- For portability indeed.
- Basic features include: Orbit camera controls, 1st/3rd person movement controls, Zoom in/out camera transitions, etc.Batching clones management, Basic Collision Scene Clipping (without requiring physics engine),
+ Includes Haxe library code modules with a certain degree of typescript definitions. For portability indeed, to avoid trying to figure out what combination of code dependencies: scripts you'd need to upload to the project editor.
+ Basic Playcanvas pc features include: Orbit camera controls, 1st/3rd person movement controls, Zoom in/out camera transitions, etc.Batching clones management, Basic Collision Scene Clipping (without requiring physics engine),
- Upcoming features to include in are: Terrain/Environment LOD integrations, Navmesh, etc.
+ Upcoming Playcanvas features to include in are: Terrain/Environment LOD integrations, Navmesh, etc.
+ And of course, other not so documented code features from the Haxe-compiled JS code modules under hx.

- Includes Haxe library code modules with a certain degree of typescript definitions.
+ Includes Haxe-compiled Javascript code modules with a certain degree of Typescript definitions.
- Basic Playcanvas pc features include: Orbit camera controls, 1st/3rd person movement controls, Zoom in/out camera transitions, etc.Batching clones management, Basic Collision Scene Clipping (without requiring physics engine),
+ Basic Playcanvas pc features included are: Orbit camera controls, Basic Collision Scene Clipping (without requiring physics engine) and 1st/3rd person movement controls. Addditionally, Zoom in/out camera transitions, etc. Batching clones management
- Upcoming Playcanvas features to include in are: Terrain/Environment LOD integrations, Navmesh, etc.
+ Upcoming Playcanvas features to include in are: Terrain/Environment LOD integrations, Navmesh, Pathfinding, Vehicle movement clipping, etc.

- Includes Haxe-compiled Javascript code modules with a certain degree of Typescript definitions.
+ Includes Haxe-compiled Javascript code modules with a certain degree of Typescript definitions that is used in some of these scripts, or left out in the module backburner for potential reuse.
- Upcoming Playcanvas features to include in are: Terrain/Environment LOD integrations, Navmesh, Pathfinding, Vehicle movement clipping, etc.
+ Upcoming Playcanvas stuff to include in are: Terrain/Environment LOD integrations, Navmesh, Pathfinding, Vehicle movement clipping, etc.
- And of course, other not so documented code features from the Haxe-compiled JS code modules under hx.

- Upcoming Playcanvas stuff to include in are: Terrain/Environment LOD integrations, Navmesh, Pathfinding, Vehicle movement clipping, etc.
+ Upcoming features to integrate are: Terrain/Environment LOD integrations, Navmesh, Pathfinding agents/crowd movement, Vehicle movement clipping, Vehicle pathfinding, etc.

==========

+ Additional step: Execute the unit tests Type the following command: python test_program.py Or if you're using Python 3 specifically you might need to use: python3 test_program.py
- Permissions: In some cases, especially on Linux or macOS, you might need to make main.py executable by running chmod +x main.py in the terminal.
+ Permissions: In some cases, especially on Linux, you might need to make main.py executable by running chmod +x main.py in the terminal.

==========

Task. Scan the entries above for the word "Scene". Report the lines that hold it.

Output.
- Basic features include: Orbit camera controls, 1st/3rd person movement controls, Zoom in/out camera transitions, etc.Batching clones management, Basic Collision Scene Clipping (without requiring physics engine),
+ Basic Playcanvas pc features include: Orbit camera controls, 1st/3rd person movement controls, Zoom in/out camera transitions, etc.Batching clones management, Basic Collision Scene Clipping (without requiring physics engine),
- Basic Playcanvas pc features include: Orbit camera controls, 1st/3rd person movement controls, Zoom in/out camera transitions, etc.Batching clones management, Basic Collision Scene Clipping (without requiring physics engine),
+ Basic Playcanvas pc features included are: Orbit camera controls, Basic Collision Scene Clipping (without requiring physics engine) and 1st/3rd person movement controls. Addditionally, Zoom in/out camera transitions, etc. Batching clones management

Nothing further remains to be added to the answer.